Aim of the exercise: The listing is to be reproduced exactly, excluding its pictures.

Material provided:
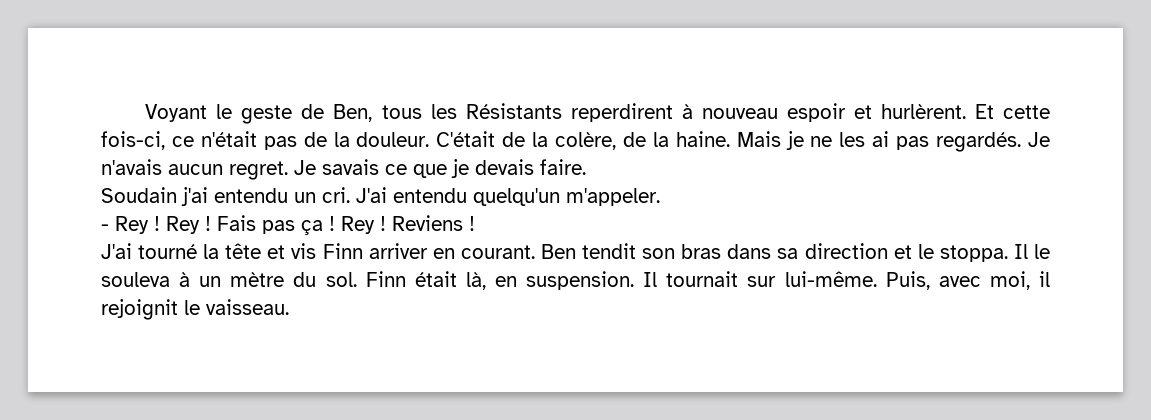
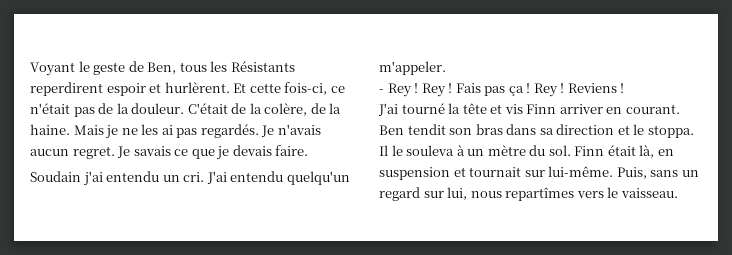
- Voyant le geste de Ben, tous les Résistants reperdirent à nouveau espoir et hurlèrent.
+ Voyant le geste de Ben, tous les Résistants reperdirent espoir et hurlèrent.
- Finn était là, en suspension. Il tournait sur lui-même.
+ Finn était là, en suspension et tournait sur lui-même.
- Puis, avec moi, il rejoignit le vaisseau.
+ Puis, sans un regard sur lui, nous repartîmes vers le vaisseau.

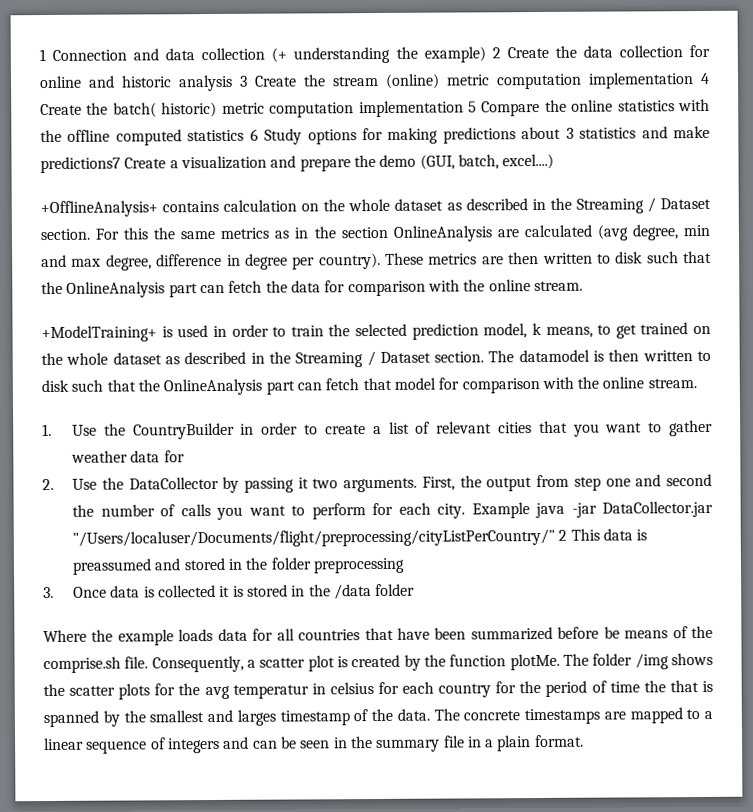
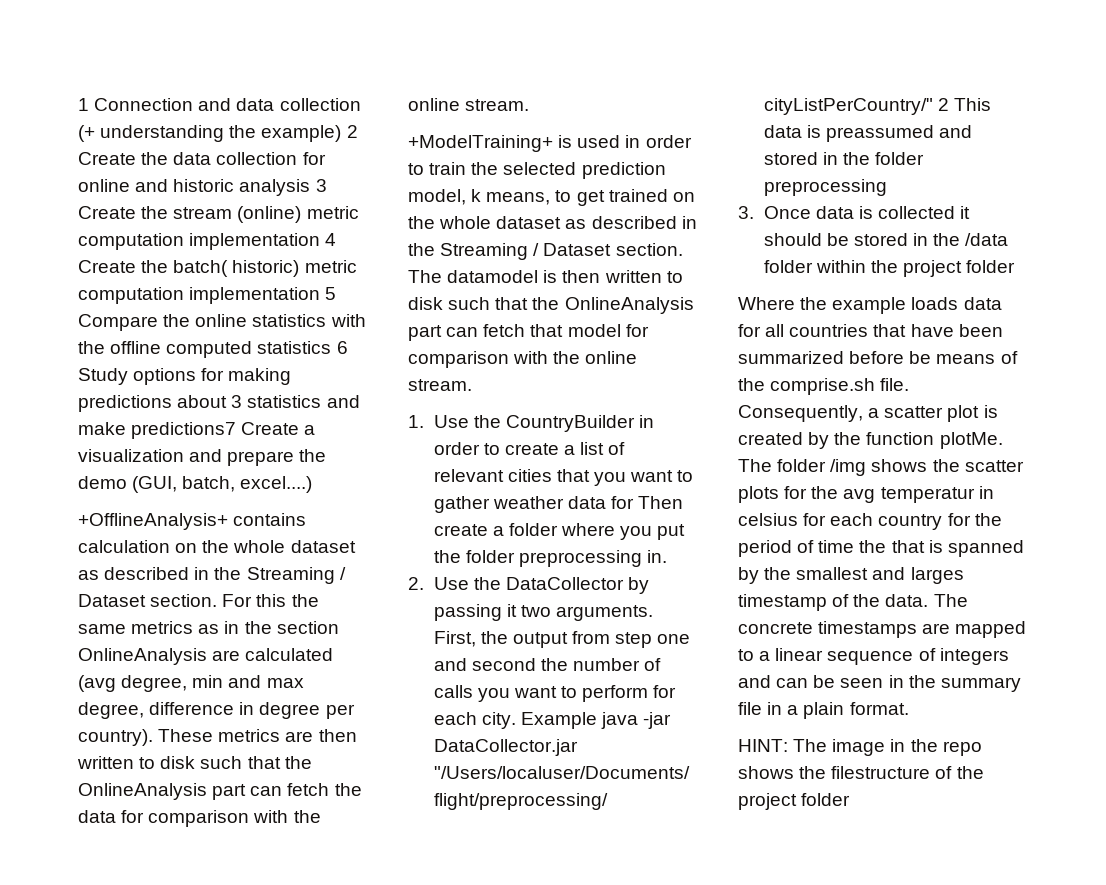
- 1. Use the CountryBuilder in order to create a list of relevant cities that you want to gather weather data for
+ 1. Use the CountryBuilder in order to create a list of relevant cities that you want to gather weather data for Then create a folder where you put the folder preprocessing in.
- 3. Once data is collected it is stored in the /data folder
+ 3. Once data is collected it should be stored in the /data folder within the project folder
+ HINT: The image in the repo shows the filestructure of the project folder

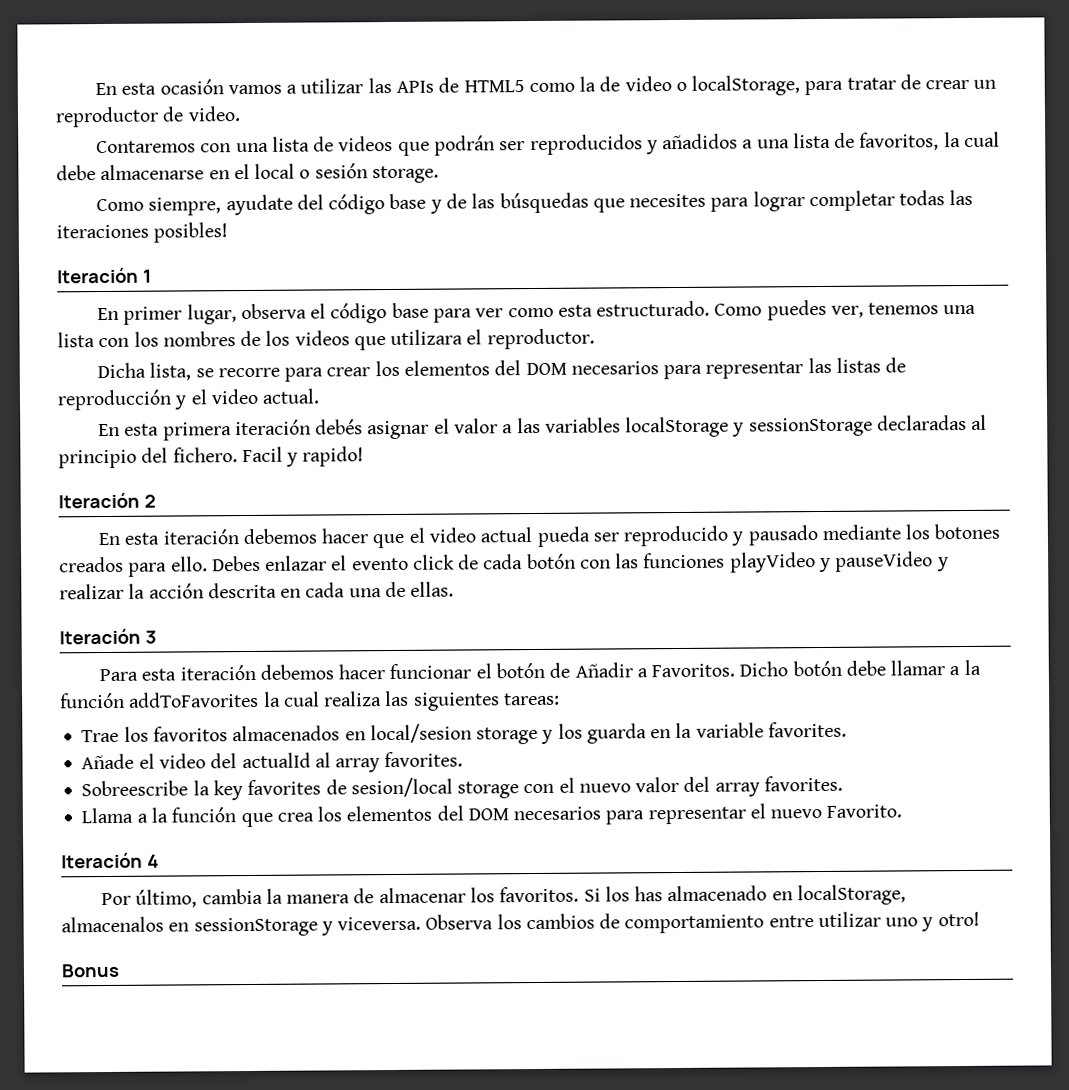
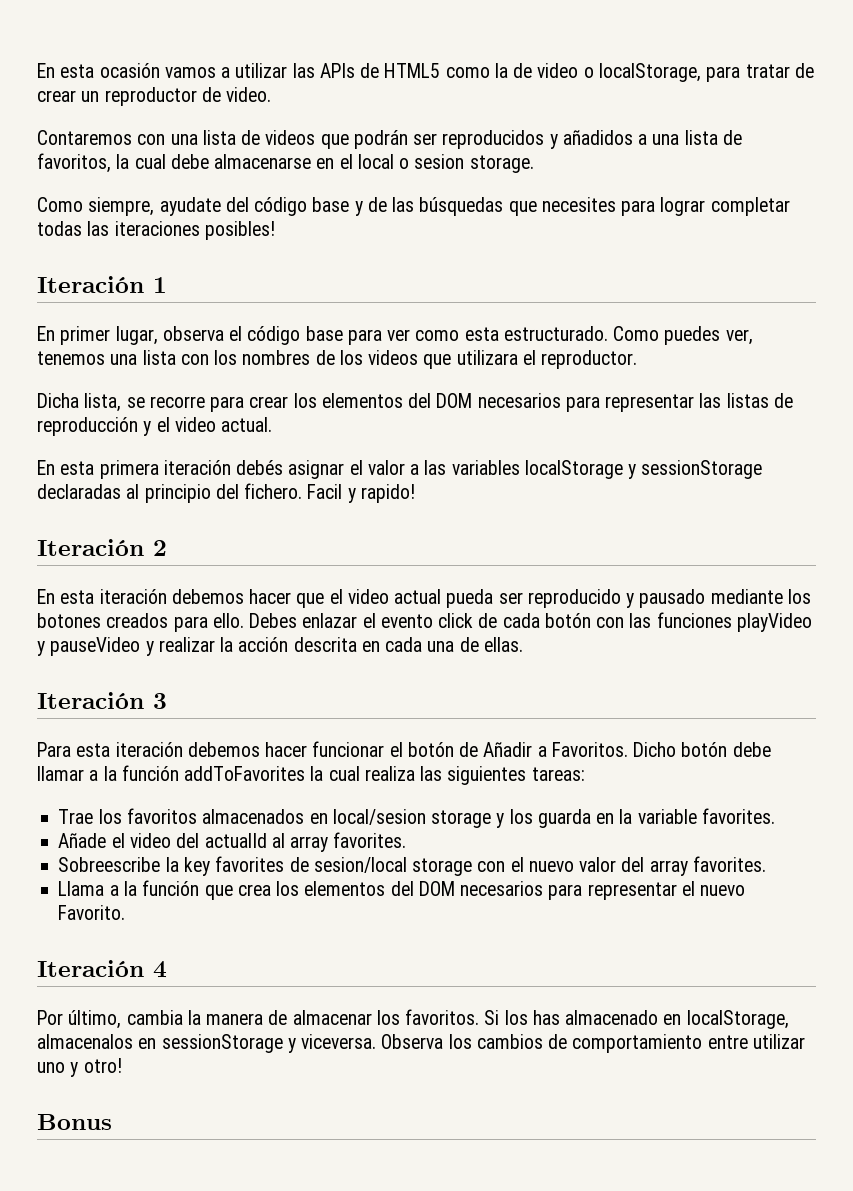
- Contaremos con una lista de videos que podrán ser reproducidos y añadidos a una lista de favoritos, la cual debe almacenarse en el local o sesión storage.
+ Contaremos con una lista de videos que podrán ser reproducidos y añadidos a una lista de favoritos, la cual debe almacenarse en el local o sesion storage.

Solution for this exercise:
- Voyant le geste de Ben, tous les Résistants reperdirent à nouveau espoir et hurlèrent.
+ Voyant le geste de Ben, tous les Résistants reperdirent espoir et hurlèrent.
- Finn était là, en suspension. Il tournait sur lui-même.
+ Finn était là, en suspension et tournait sur lui-même.
- Puis, avec moi, il rejoignit le vaisseau.
+ Puis, sans un regard sur lui, nous repartîmes vers le vaisseau.

- 1. Use the CountryBuilder in order to create a list of relevant cities that you want to gather weather data for
+ 1. Use the CountryBuilder in order to create a list of relevant cities that you want to gather weather data for Then create a folder where you put the folder preprocessing in.
- 3. Once data is collected it is stored in the /data folder
+ 3. Once data is collected it should be stored in the /data folder within the project folder
+ HINT: The image in the repo shows the filestructure of the project folder

- Contaremos con una lista de videos que podrán ser reproducidos y añadidos a una lista de favoritos, la cual debe almacenarse en el local o sesión storage.
+ Contaremos con una lista de videos que podrán ser reproducidos y añadidos a una lista de favoritos, la cual debe almacenarse en el local o sesion storage.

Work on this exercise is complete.